左膀右臂明顯反應過激,仿佛千穆已然病入膏肓,虛弱得隻能臥床休養……好吧,確實是病入膏肓了,但成天躺床上不至於,真的不至於。
“體檢我做,檢查結果和近幾年的病曆都給你們看,看完你們就能相信我了吧,除了一點點不影響生活質量的遺留問題,我就像正常人一樣健康,在半年內研製藥物絕對來得及……”
等待設備到位的期間,被Gin按住手腕不能動的BOSS這次實話實說,但已經沒人會理他了。

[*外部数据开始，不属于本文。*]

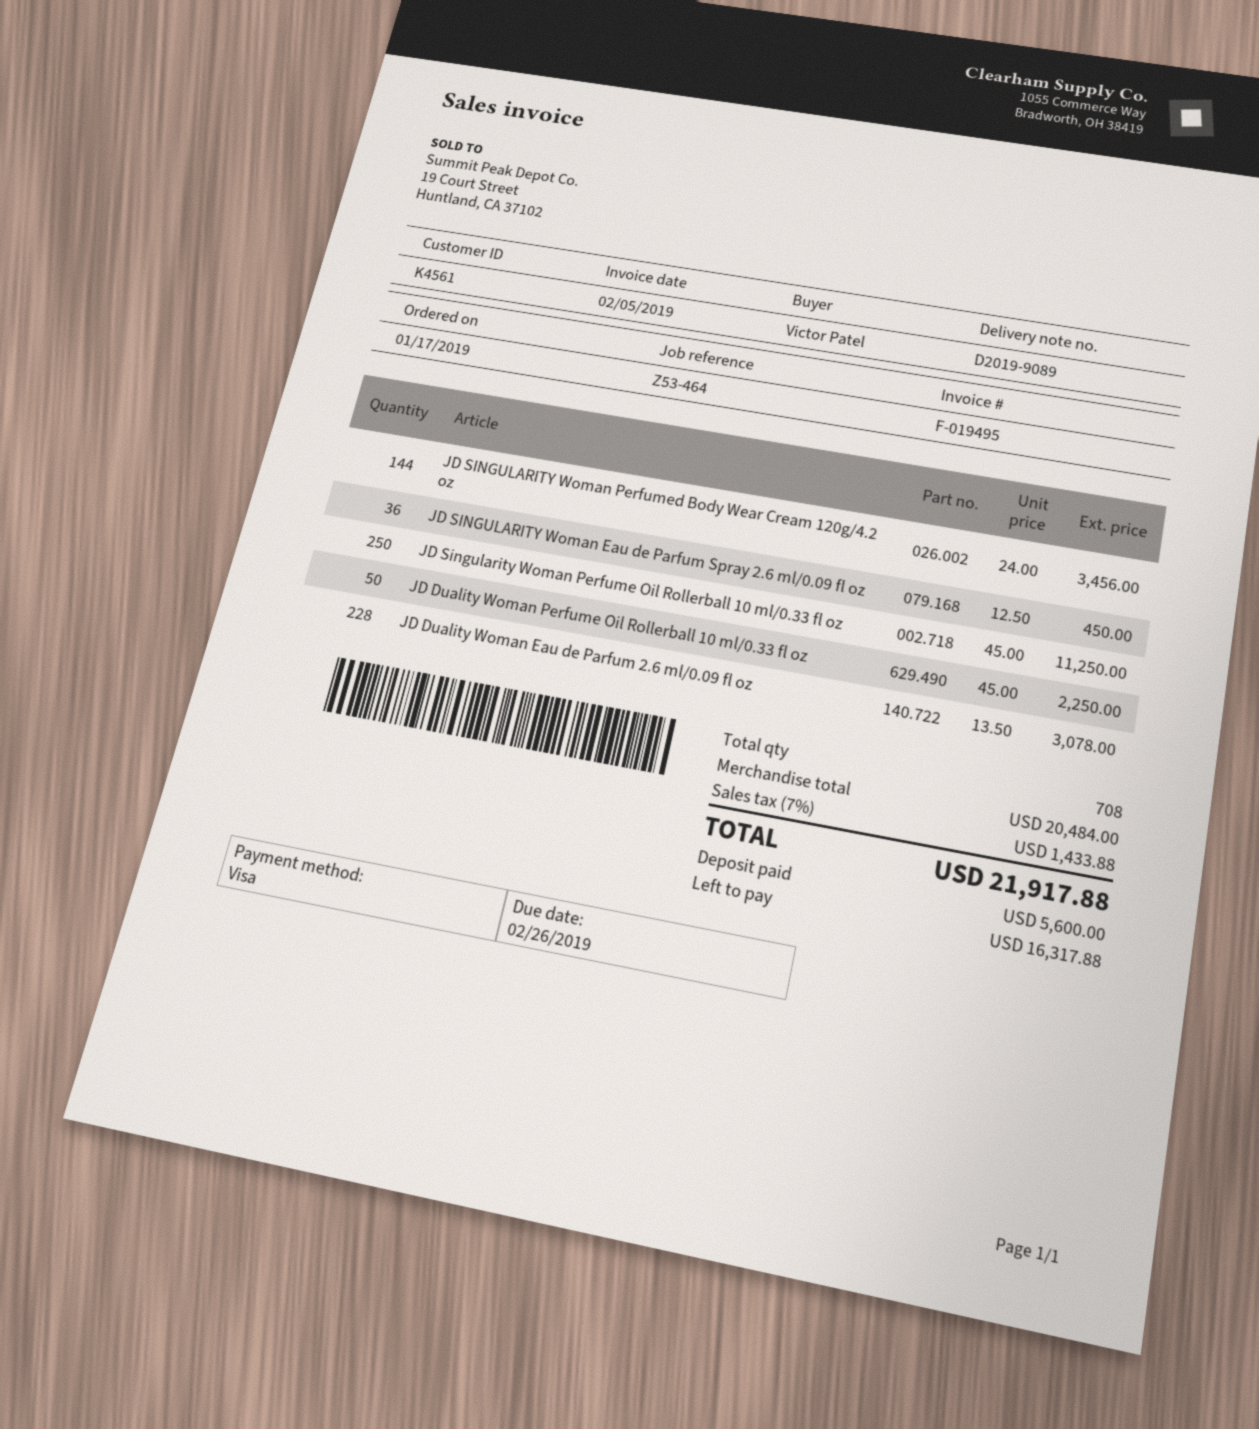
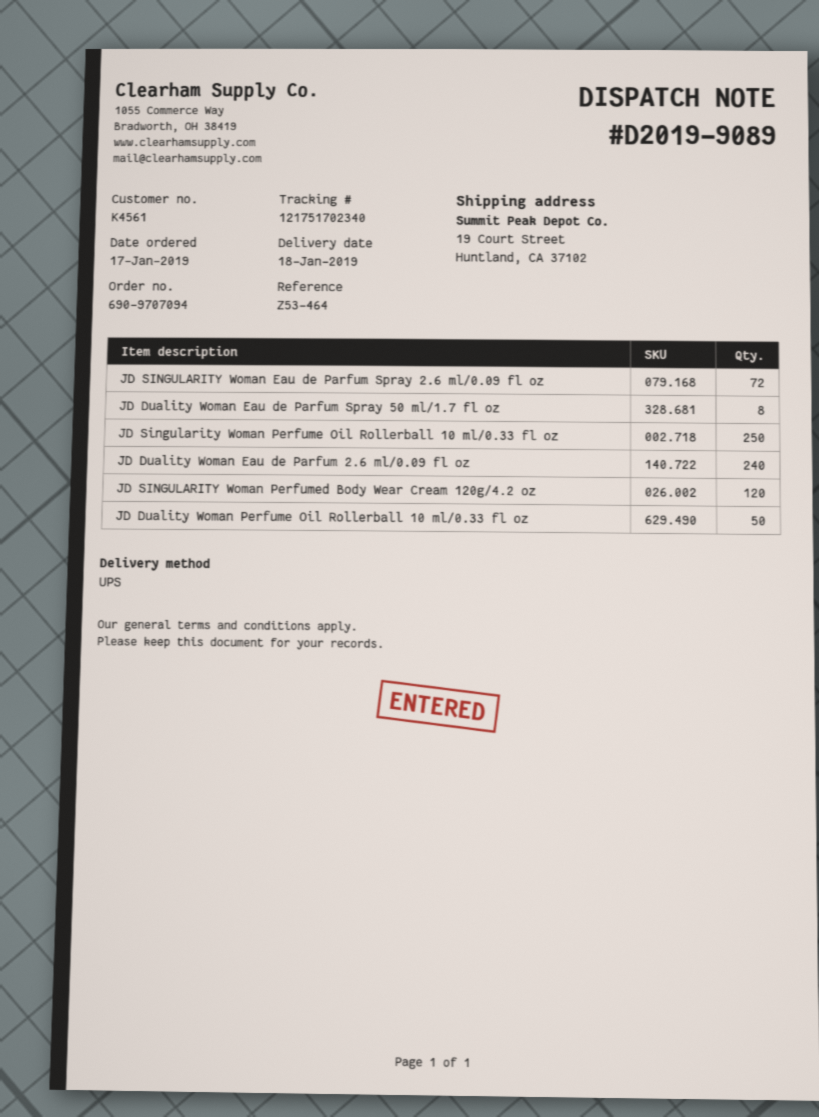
JD SINGULARITY Woman Perfumed Body Wear Cream 120g/4.2 oz: 144 -> 120
JD SINGULARITY Woman Eau de Parfum Spray 2.6 ml/0.09 fl oz: 36 -> 72
JD Duality Woman Eau de Parfum 2.6 ml/0.09 fl oz: 228 -> 240
JD Duality Woman Eau de Parfum Spray 50 ml/1.7 fl oz: none -> 8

千穆試圖不動聲色把手抽出來,然而銀發男人的桎梏就像不帶威脅力的鐵枷。
他隻用了強硬卻不會勒傷皮膚的力度,可冰綠的眼瞳直白地俯視下來,便很能說明態度。
陣這邊——嗯,完全沒希望了。千穆將希望放到另一人身上。
貝爾摩德側坐在床邊,給能輕易掙脫但識趣不敢動的BOSS係好襯衫扣子。
她動作輕柔,被垂下的金發略擋的雙眼更是溫婉,渾身仿佛散發著慈愛的光輝,好似已經一鍵恢複到無腦驕縱逆子的老母親模式。
——假如不聽她柔聲說出的黑氣彌散的叮囑,確實如此。
“教訓隻是說一說,我怎麼舍得教訓你呢?你肯定也猜到了我不忍心,對吧,千穆?”
“反正也沒彆的事情,接下來,你就好好治病,我還是像以前那樣陪著你。還有重要的事要做?驚訝到我了呢,這個世界上竟然有比BOSS的生命更重要的存在?嗯?真的有嗎?那麼,把礙事的東西全部毀掉就沒有了,嗬嗬~”
千穆:“……”
有點擔心自己再多說幾個字,某黑皮和某卷毛會首當其衝被莎朗沉進東京灣,BOSS選擇沉默。
但他——的確不能老老實實在床上躺半年。
四條警犬帶家屬在彆墅裡焦慮轉圈,遊離在外的金毛尚未來得及提拎過去,炸掉BOSS快樂療養院的可惡FBI和好妹妹在外不安待機,隨時可能給他炸出一地的雷。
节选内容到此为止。